### Brief
Leave out the pictures and retype, exactly, the lines below from the line with "- 340 Zugriffe" up to and including the line with "24 de Julio", nothing more.
══ Available data ══
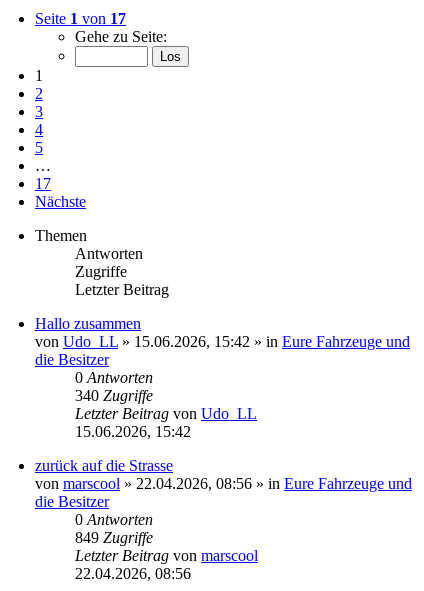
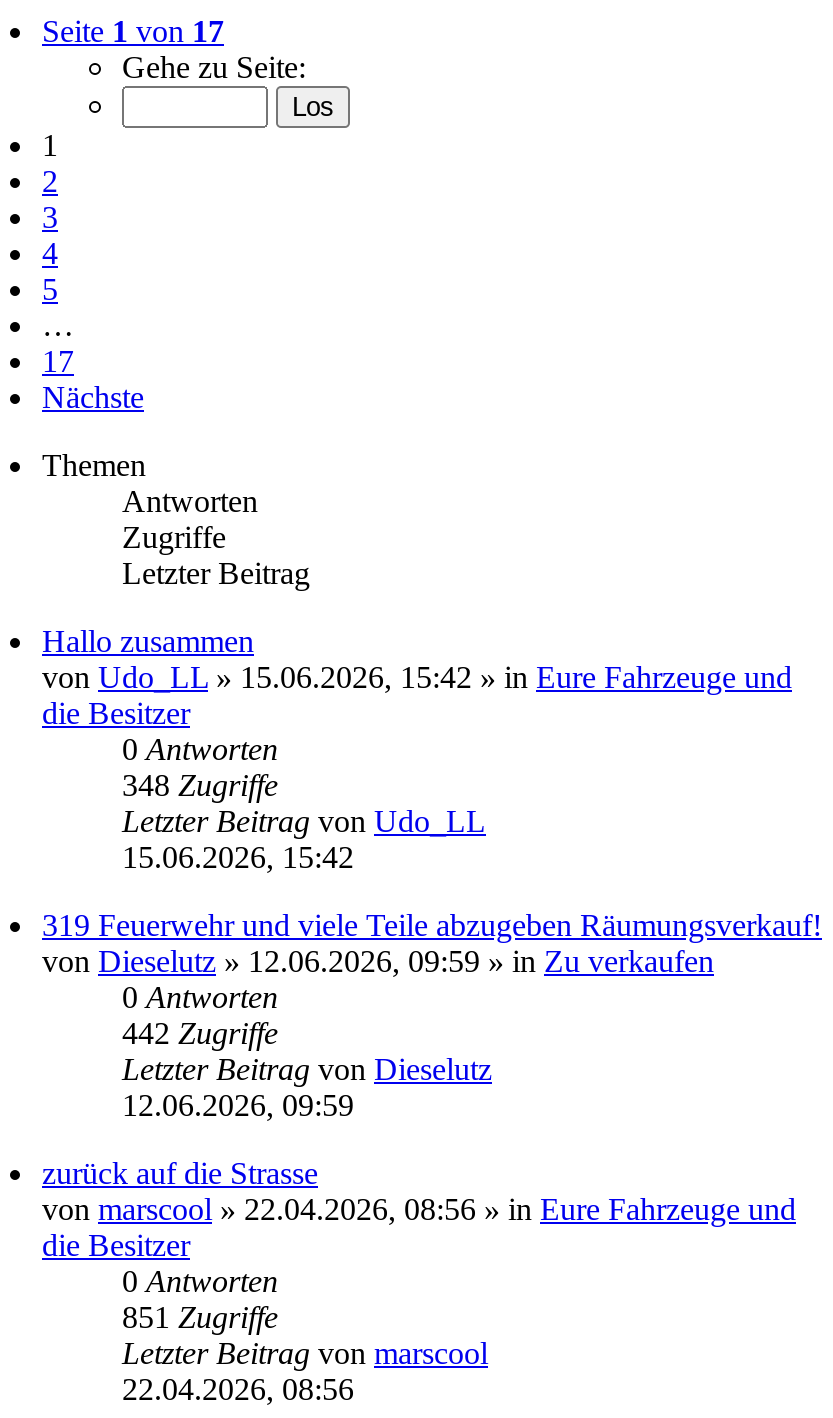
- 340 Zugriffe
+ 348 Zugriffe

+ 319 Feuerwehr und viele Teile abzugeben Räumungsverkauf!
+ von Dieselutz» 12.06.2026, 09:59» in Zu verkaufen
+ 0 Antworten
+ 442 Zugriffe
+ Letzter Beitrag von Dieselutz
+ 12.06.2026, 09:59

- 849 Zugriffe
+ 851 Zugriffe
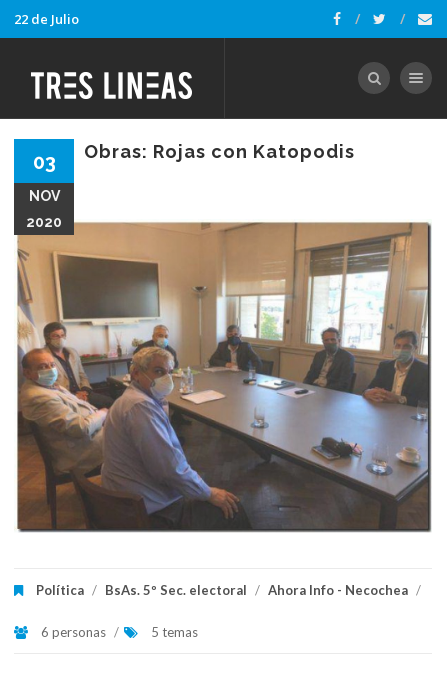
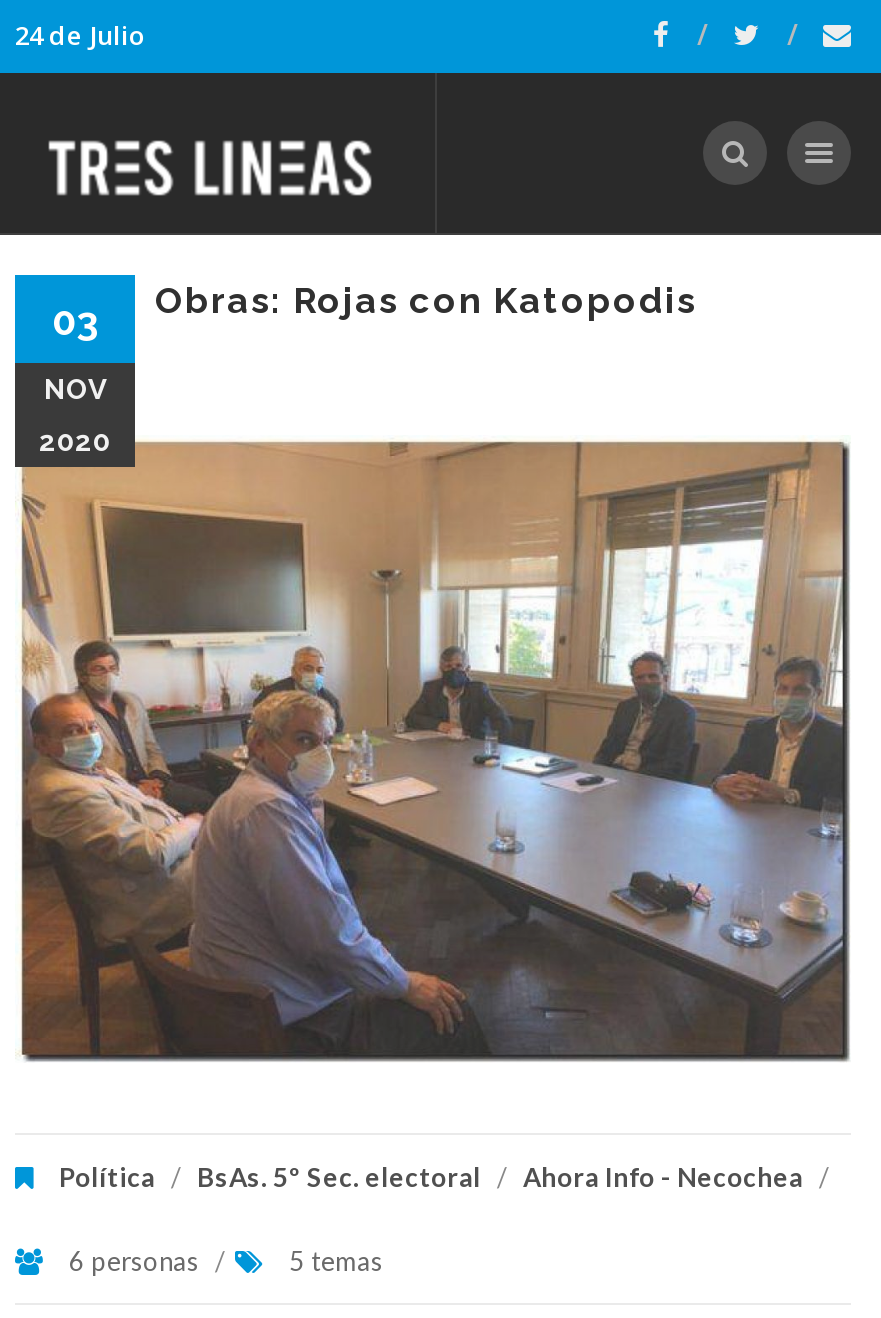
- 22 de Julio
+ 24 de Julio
═══
══ Available data ══
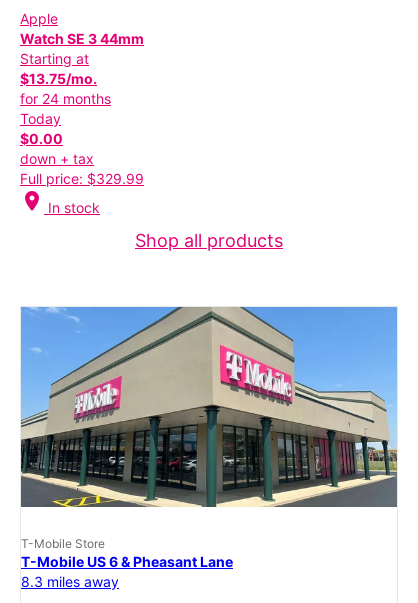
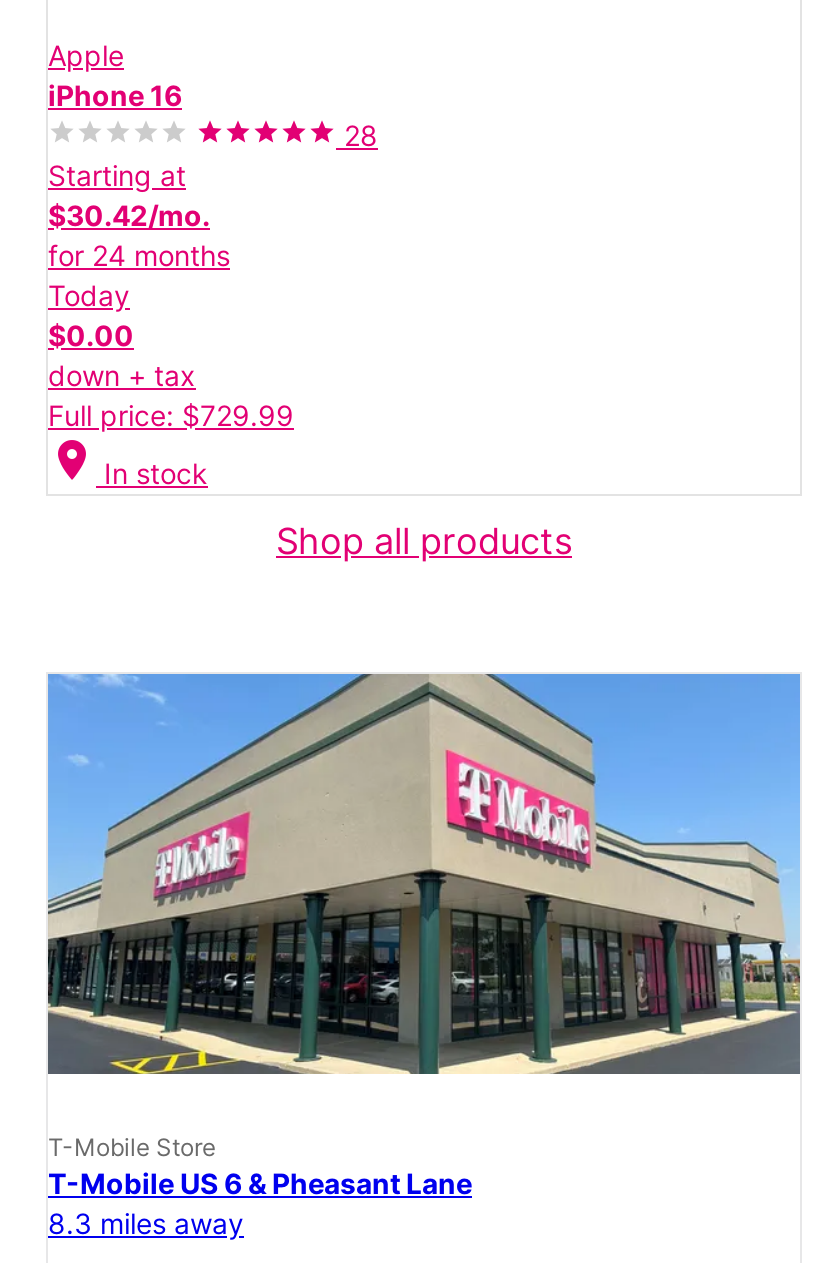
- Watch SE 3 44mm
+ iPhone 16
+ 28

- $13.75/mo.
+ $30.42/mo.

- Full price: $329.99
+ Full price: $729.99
═══
══ Available data ══
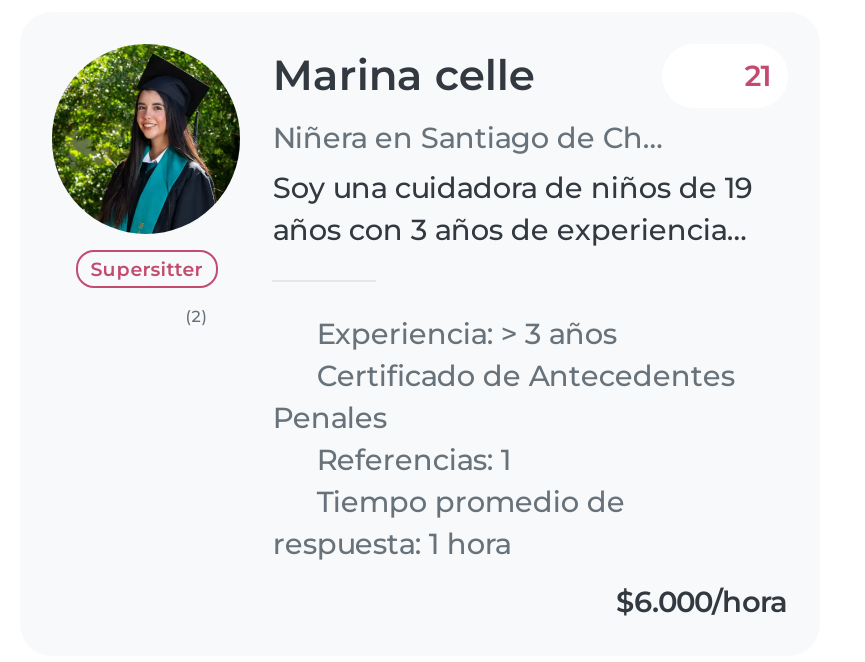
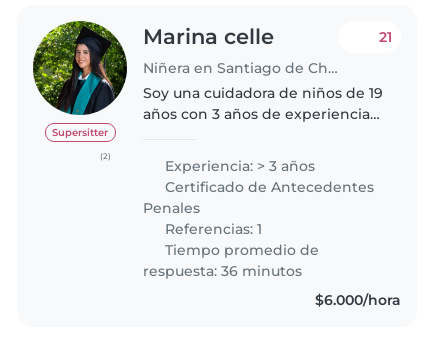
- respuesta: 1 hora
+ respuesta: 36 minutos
═══
### Task answer
- 340 Zugriffe
+ 348 Zugriffe

+ 319 Feuerwehr und viele Teile abzugeben Räumungsverkauf!
+ von Dieselutz» 12.06.2026, 09:59» in Zu verkaufen
+ 0 Antworten
+ 442 Zugriffe
+ Letzter Beitrag von Dieselutz
+ 12.06.2026, 09:59

- 849 Zugriffe
+ 851 Zugriffe
- 22 de Julio
+ 24 de Julio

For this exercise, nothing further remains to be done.